In all of these plays, in so
far as they are good, the effect is produced by the recognition
scenes which hold the reader rapt to the end. But the weak and vulgar
imitations of the category outnumbered the powerful plays in the
_genre_, and the well-merited death-blow was given them by Platen's
_The Fateful Fork_ (1826).
E.T.A. Hoffmann (1776-1822) was a thoroughly Romantic person. Like
his fellow-Koenigsberger, Werner, he went through a period of wildest
dissipation, and all his life was easily influenced by alcohol. He was
a painter, a writer, and a musician. His ability in the pictorial arts
was mainly in caricature and his career as a composer is typically
Romantic; though he never but once completed a composition, that he
started, he was thoroughly at home in the theory of the art. Like all
Romanticists, Hoffmann was interested in and tried all phases of life
and refused to recognize the boundaries between the various parts
of existence, between the arts, and between reality and unreality.

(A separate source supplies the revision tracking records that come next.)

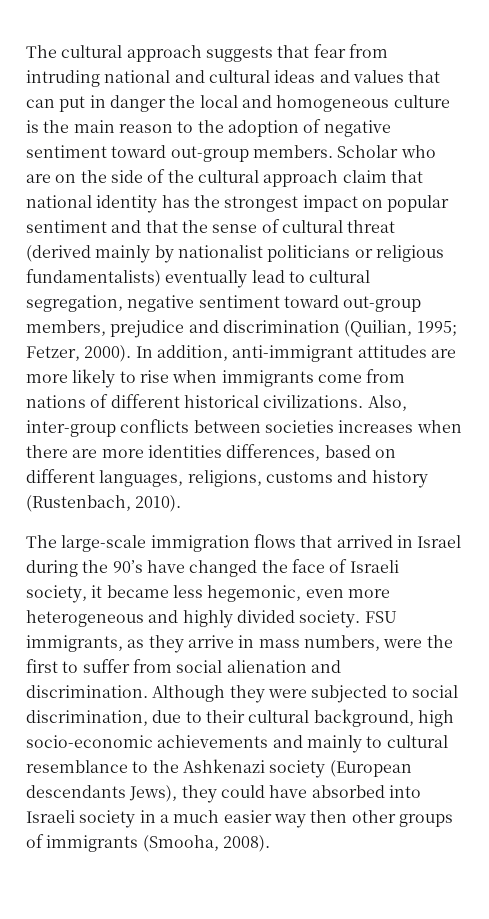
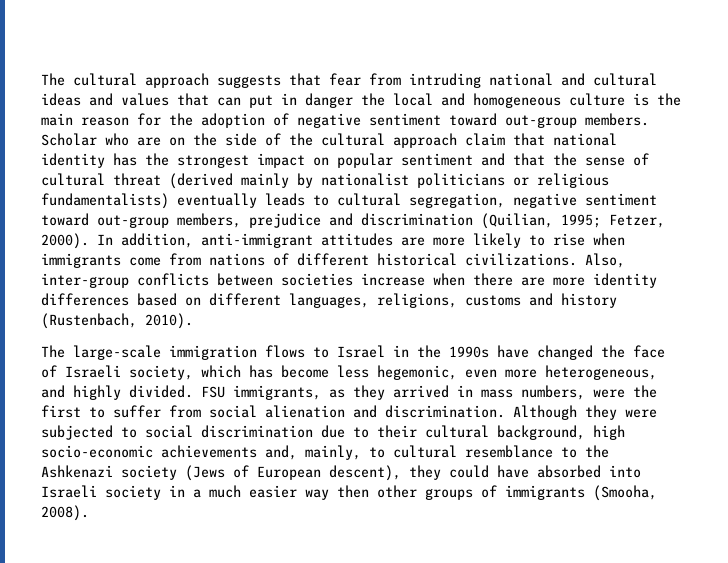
- The cultural approach suggests that fear from intruding national and cultural ideas and values that can put in danger the local and homogeneous culture is the main reason to the adoption of negative sentiment toward out-group members.
+ The cultural approach suggests that fear from intruding national and cultural ideas and values that can put in danger the local and homogeneous culture is the main reason for the adoption of negative sentiment toward out-group members.
- Scholar who are on the side of the cultural approach claim that national identity has the strongest impact on popular sentiment and that the sense of cultural threat (derived mainly by nationalist politicians or religious fundamentalists) eventually lead to cultural segregation, negative sentiment toward out-group members, prejudice and discrimination (Quilian, 1995; Fetzer, 2000).
+ Scholar who are on the side of the cultural approach claim that national identity has the strongest impact on popular sentiment and that the sense of cultural threat (derived mainly by nationalist politicians or religious fundamentalists) eventually leads to cultural segregation, negative sentiment toward out-group members, prejudice and discrimination (Quilian, 1995; Fetzer, 2000).
- Also, inter-group conflicts between societies increases when there are more identities differences, based on different languages, religions, customs and history (Rustenbach, 2010).
+ Also, inter-group conflicts between societies increase when there are more identity differences based on different languages, religions, customs and history (Rustenbach, 2010).
- The large-scale immigration flows that arrived in Israel during the 90’s have changed the face of Israeli society, it became less hegemonic, even more heterogeneous and highly divided society.
+ The large-scale immigration flows to Israel in the 1990s have changed the face of Israeli society, which has become less hegemonic, even more heterogeneous, and highly divided.
- FSU immigrants, as they arrive in mass numbers, were the first to suffer from social alienation and discrimination.
+ FSU immigrants, as they arrived in mass numbers, were the first to suffer from social alienation and discrimination.
- Although they were subjected to social discrimination, due to their cultural background, high socio-economic achievements and mainly to cultural resemblance to the Ashkenazi society (European descendants Jews), they could have absorbed into Israeli society in a much easier way then other groups of immigrants (Smooha, 2008).
+ Although they were subjected to social discrimination due to their cultural background, high socio-economic achievements and, mainly, to cultural resemblance to the Ashkenazi society (Jews of European descent), they could have absorbed into Israeli society in a much easier way then other groups of immigrants (Smooha, 2008).

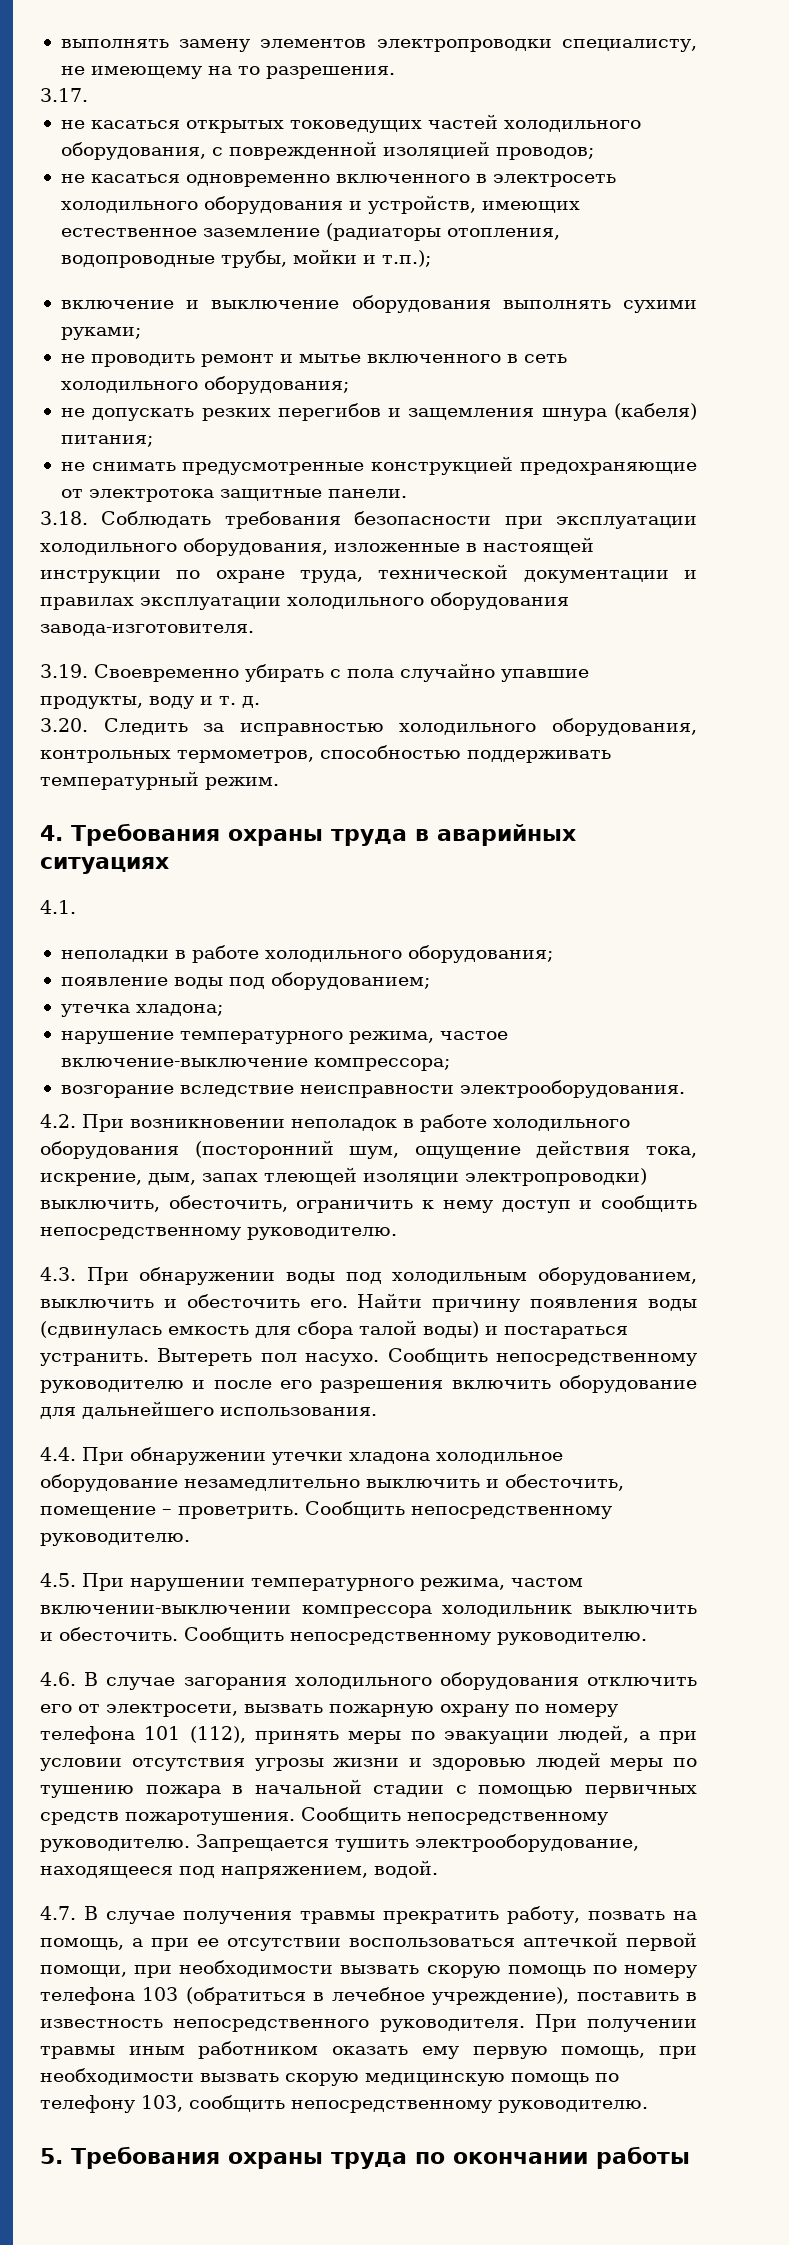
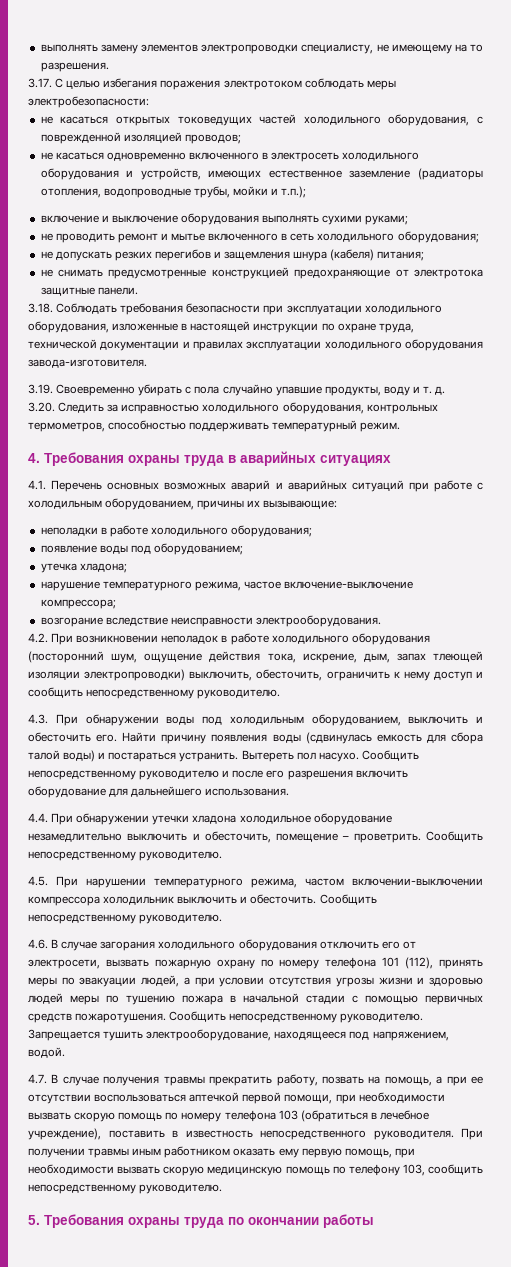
- 3.17.
+ 3.17. С целью избегания поражения электротоком соблюдать меры электробезопасности:
- 4.1.
+ 4.1. Перечень основных возможных аварий и аварийных ситуаций при работе c холодильным оборудованием, причины их вызывающие:

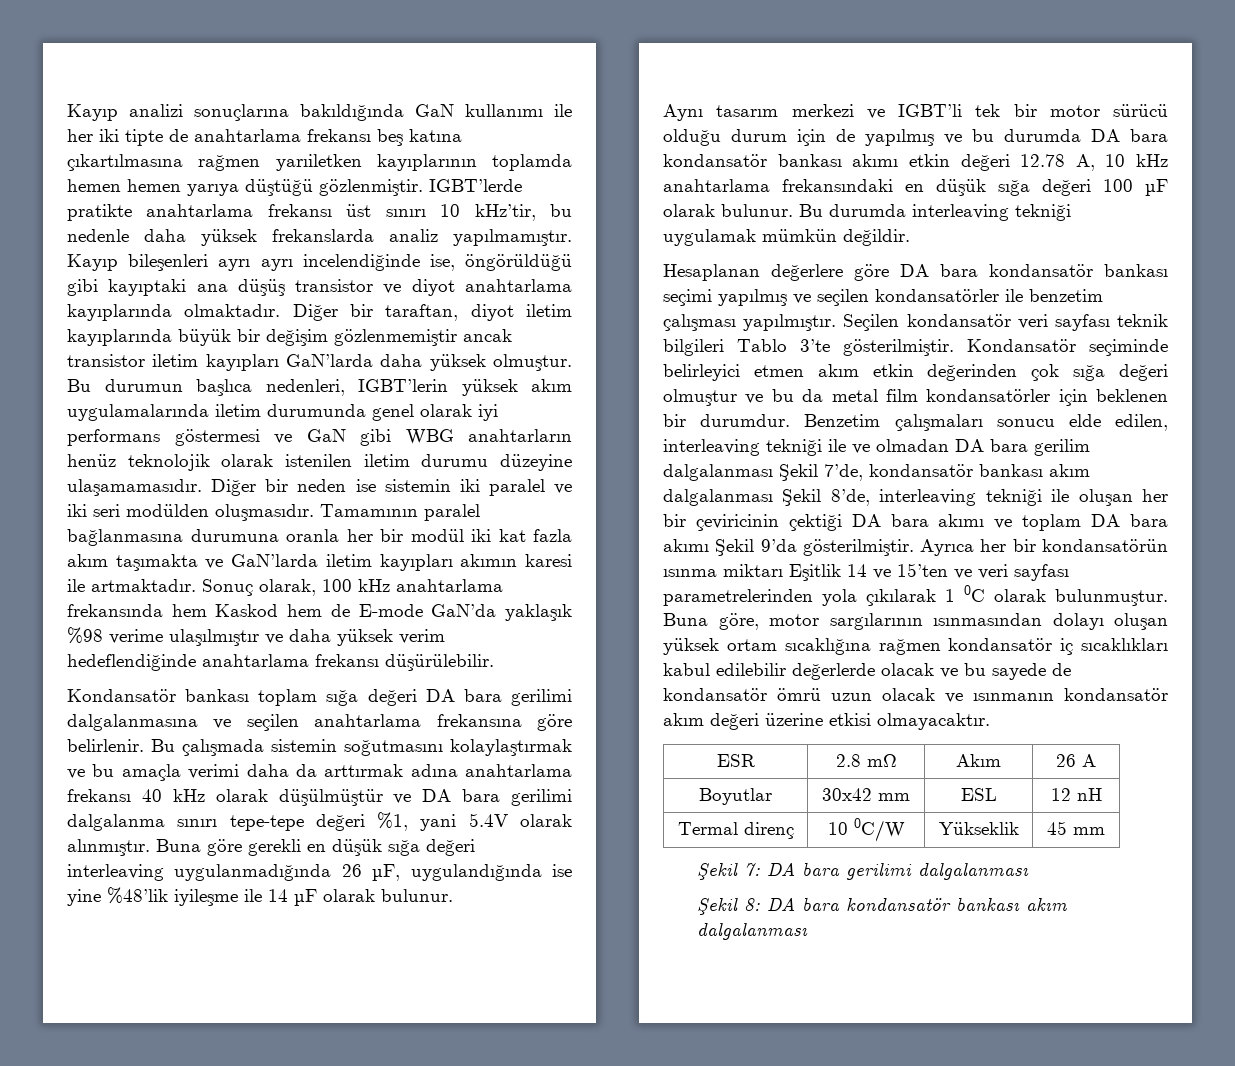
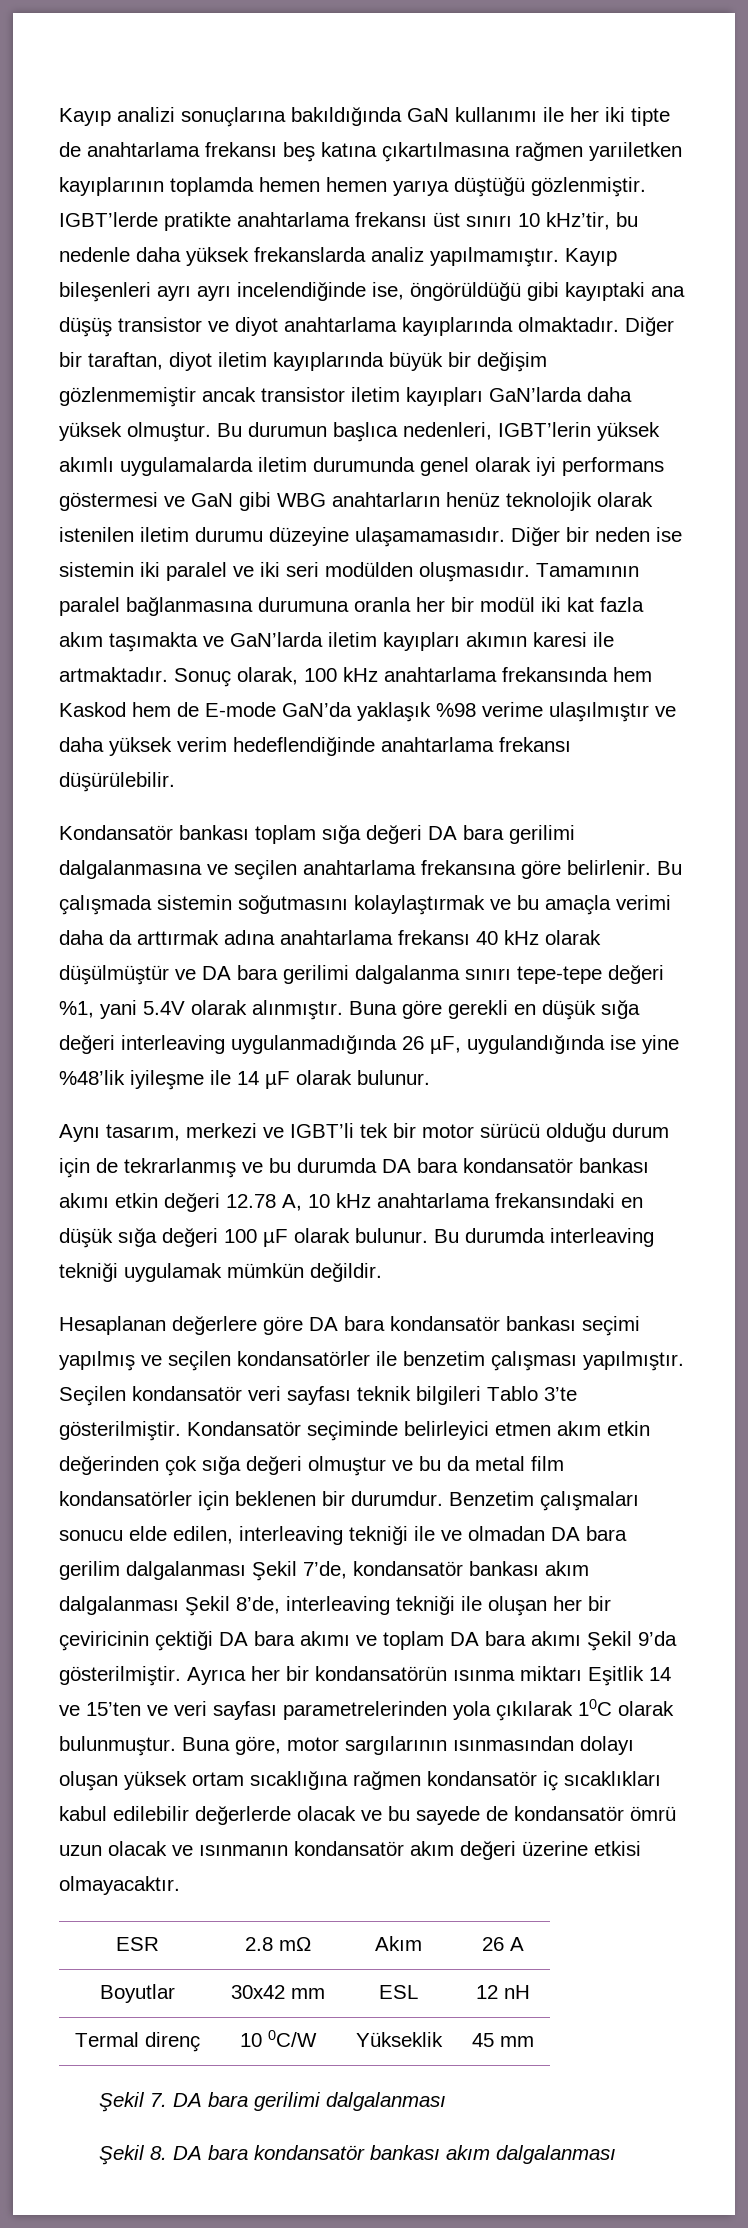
- Bu durumun başlıca nedenleri, IGBT’lerin yüksek akım uygulamalarında iletim durumunda genel olarak iyi performans göstermesi ve GaN gibi WBG anahtarların henüz teknolojik olarak istenilen iletim durumu düzeyine ulaşamamasıdır.
+ Bu durumun başlıca nedenleri, IGBT’lerin yüksek akımlı uygulamalarda iletim durumunda genel olarak iyi performans göstermesi ve GaN gibi WBG anahtarların henüz teknolojik olarak istenilen iletim durumu düzeyine ulaşamamasıdır.
- Aynı tasarım merkezi ve IGBT’li tek bir motor sürücü olduğu durum için de yapılmış ve bu durumda DA bara kondansatör bankası akımı etkin değeri 12.78 A, 10 kHz anahtarlama frekansındaki en düşük sığa değeri 100 µF olarak bulunur.
+ Aynı tasarım, merkezi ve IGBT’li tek bir motor sürücü olduğu durum için de tekrarlanmış ve bu durumda DA bara kondansatör bankası akımı etkin değeri 12.78 A, 10 kHz anahtarlama frekansındaki en düşük sığa değeri 100 µF olarak bulunur.
- Ayrıca her bir kondansatörün ısınma miktarı Eşitlik 14 ve 15’ten ve veri sayfası parametrelerinden yola çıkılarak 1 0C olarak bulunmuştur.
+ Ayrıca her bir kondansatörün ısınma miktarı Eşitlik 14 ve 15’ten ve veri sayfası parametrelerinden yola çıkılarak 10C olarak bulunmuştur.
- Şekil 7: DA bara gerilimi dalgalanması
+ Şekil 7. DA bara gerilimi dalgalanması
- Şekil 8: DA bara kondansatör bankası akım dalgalanması
+ Şekil 8. DA bara kondansatör bankası akım dalgalanması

Hoffmann, with all his North German power of reasoning and his zeal
and conscientiousness in public office, was emphatically _that_
Romanticist associated with the night-sides of literature and life.
There is something uncanny both in the man and his writings. His
power of putting the scene of his most unreal stories in the midst of
well-known places, his ability to shift the reader from the real
to the unreal and _vice versa_, make some of his stories seem like
phantasmagorias.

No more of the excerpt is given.